WHAT TO DO. Within the records that follow, find every line containing the string "Neurasthenia". Copy those lines.

### DATA EXTRACTS ###

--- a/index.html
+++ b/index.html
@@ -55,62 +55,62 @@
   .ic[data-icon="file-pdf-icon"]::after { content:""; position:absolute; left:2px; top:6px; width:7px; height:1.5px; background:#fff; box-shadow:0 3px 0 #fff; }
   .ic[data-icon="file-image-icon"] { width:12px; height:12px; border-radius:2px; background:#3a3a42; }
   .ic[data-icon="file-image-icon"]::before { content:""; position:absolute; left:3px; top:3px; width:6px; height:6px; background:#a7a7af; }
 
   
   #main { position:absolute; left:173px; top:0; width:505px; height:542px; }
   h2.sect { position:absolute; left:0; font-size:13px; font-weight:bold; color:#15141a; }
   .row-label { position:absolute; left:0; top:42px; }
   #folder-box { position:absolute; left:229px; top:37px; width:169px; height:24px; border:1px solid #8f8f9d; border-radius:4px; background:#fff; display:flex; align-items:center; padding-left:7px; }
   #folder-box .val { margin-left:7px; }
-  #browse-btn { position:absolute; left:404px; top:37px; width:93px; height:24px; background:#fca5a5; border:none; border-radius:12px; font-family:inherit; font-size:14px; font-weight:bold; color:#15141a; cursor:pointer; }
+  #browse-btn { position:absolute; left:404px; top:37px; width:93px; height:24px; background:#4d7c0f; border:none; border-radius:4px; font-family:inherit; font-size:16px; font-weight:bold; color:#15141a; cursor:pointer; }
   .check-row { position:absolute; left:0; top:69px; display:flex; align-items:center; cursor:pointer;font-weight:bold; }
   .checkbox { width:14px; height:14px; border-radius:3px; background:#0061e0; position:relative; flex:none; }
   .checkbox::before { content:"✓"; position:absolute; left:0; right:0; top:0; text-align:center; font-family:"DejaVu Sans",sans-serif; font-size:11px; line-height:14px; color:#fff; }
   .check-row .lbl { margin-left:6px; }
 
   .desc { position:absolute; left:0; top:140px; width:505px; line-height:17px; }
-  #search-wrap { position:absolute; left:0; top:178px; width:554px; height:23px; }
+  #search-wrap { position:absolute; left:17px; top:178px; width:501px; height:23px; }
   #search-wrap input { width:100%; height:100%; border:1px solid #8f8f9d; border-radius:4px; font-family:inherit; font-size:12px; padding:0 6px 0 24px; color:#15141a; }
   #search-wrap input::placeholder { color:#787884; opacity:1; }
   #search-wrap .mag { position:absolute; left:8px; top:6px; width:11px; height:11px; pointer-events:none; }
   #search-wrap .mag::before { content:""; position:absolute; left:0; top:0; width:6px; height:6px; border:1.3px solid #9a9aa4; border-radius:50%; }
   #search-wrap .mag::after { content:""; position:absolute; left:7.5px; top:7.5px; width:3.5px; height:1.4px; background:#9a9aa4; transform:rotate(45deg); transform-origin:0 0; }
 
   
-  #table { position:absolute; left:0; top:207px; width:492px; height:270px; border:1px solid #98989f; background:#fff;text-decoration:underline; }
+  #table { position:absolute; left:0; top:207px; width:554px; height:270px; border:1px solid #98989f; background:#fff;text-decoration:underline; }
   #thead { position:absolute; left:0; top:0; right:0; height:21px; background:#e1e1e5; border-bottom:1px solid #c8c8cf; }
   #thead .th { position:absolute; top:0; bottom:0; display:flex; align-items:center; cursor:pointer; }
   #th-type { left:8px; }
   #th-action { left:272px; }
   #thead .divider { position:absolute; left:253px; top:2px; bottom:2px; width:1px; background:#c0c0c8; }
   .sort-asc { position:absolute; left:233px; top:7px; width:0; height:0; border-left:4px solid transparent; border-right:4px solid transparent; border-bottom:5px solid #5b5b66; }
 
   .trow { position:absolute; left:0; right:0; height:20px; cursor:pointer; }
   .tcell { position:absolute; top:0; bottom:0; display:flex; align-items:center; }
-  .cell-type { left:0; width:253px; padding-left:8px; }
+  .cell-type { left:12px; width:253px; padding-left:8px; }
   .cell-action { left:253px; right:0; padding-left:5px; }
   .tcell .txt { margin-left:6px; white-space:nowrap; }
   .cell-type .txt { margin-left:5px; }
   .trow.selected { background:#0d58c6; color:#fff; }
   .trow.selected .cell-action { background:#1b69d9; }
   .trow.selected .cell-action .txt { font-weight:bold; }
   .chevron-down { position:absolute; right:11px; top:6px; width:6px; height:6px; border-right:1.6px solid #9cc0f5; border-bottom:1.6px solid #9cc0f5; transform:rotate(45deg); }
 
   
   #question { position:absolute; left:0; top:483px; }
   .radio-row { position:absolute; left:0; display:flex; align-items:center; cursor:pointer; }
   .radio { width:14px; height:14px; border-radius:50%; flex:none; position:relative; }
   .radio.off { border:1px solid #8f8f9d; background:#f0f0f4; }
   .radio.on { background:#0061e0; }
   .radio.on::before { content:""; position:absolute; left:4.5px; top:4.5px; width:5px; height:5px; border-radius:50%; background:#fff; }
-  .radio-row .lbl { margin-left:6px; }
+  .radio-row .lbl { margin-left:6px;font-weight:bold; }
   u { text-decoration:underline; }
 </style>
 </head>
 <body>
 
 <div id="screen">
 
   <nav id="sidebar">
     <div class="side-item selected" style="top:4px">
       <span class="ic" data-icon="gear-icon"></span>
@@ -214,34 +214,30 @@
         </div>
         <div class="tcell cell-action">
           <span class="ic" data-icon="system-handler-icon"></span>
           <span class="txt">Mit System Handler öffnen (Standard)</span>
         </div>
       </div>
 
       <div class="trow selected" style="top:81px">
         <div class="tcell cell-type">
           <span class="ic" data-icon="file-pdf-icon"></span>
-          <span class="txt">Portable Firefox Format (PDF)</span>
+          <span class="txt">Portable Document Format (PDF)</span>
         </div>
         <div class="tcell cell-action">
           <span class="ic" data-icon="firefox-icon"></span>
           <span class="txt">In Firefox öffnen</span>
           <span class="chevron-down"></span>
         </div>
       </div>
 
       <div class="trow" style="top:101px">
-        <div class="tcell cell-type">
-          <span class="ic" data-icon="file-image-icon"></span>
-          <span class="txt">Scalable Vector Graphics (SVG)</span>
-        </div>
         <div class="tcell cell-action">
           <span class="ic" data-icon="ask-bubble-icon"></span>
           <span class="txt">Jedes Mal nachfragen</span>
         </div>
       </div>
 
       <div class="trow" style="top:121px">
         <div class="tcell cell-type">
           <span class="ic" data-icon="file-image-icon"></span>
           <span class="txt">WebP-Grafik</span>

###
### DATA EXTRACTS ###

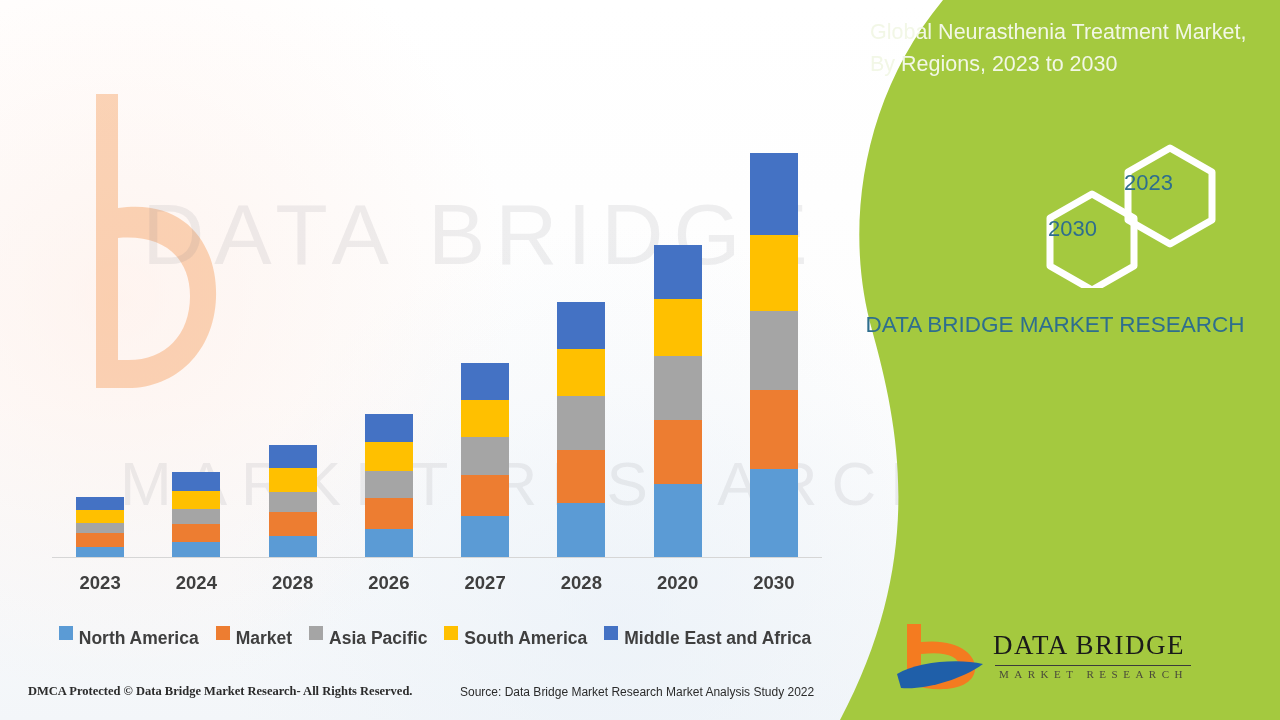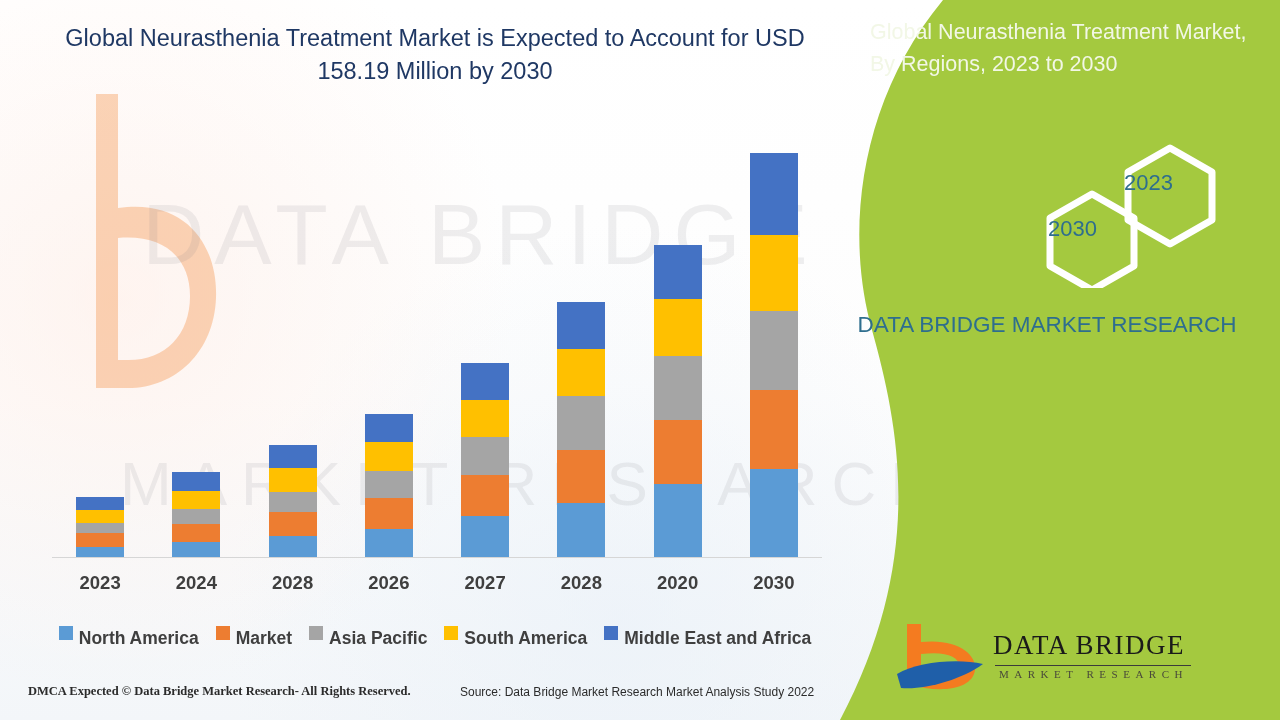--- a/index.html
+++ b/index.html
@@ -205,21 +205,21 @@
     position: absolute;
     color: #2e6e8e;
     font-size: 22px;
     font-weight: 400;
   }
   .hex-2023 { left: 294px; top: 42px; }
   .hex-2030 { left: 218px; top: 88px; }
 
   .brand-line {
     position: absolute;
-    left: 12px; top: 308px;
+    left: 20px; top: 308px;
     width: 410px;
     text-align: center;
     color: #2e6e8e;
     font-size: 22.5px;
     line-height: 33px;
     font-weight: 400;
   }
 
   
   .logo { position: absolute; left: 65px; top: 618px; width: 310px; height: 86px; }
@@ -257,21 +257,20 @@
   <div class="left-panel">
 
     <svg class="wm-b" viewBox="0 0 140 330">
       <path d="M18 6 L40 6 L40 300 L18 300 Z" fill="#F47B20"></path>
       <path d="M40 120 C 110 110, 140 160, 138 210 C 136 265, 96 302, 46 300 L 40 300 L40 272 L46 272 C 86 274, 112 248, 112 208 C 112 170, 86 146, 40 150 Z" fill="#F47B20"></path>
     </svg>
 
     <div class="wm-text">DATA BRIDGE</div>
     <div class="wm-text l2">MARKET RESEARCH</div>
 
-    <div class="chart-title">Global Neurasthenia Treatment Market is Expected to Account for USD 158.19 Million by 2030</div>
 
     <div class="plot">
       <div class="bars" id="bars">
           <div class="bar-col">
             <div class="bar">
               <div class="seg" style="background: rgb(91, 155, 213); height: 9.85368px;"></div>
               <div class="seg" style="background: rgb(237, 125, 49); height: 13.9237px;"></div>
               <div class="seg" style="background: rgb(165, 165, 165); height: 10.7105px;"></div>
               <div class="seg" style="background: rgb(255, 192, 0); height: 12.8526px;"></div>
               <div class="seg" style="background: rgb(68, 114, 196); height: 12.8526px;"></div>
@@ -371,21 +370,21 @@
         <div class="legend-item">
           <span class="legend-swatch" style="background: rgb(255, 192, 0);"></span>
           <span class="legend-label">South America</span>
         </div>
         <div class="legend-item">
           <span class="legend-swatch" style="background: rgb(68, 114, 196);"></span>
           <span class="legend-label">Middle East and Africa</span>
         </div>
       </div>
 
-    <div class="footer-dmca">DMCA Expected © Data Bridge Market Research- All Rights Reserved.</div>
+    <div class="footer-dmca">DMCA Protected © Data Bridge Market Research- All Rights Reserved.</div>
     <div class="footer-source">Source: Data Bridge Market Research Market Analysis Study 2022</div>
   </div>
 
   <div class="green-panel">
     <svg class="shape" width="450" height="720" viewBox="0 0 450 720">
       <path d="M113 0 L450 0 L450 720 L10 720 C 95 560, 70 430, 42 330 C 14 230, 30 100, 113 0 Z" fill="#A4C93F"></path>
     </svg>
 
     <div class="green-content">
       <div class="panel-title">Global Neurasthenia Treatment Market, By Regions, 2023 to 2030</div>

###

RESPONSE AREA.
-    <div class="chart-title">Global Neurasthenia Treatment Market is Expected to Account for USD 158.19 Million by 2030</div>
       <div class="panel-title">Global Neurasthenia Treatment Market, By Regions, 2023 to 2030</div>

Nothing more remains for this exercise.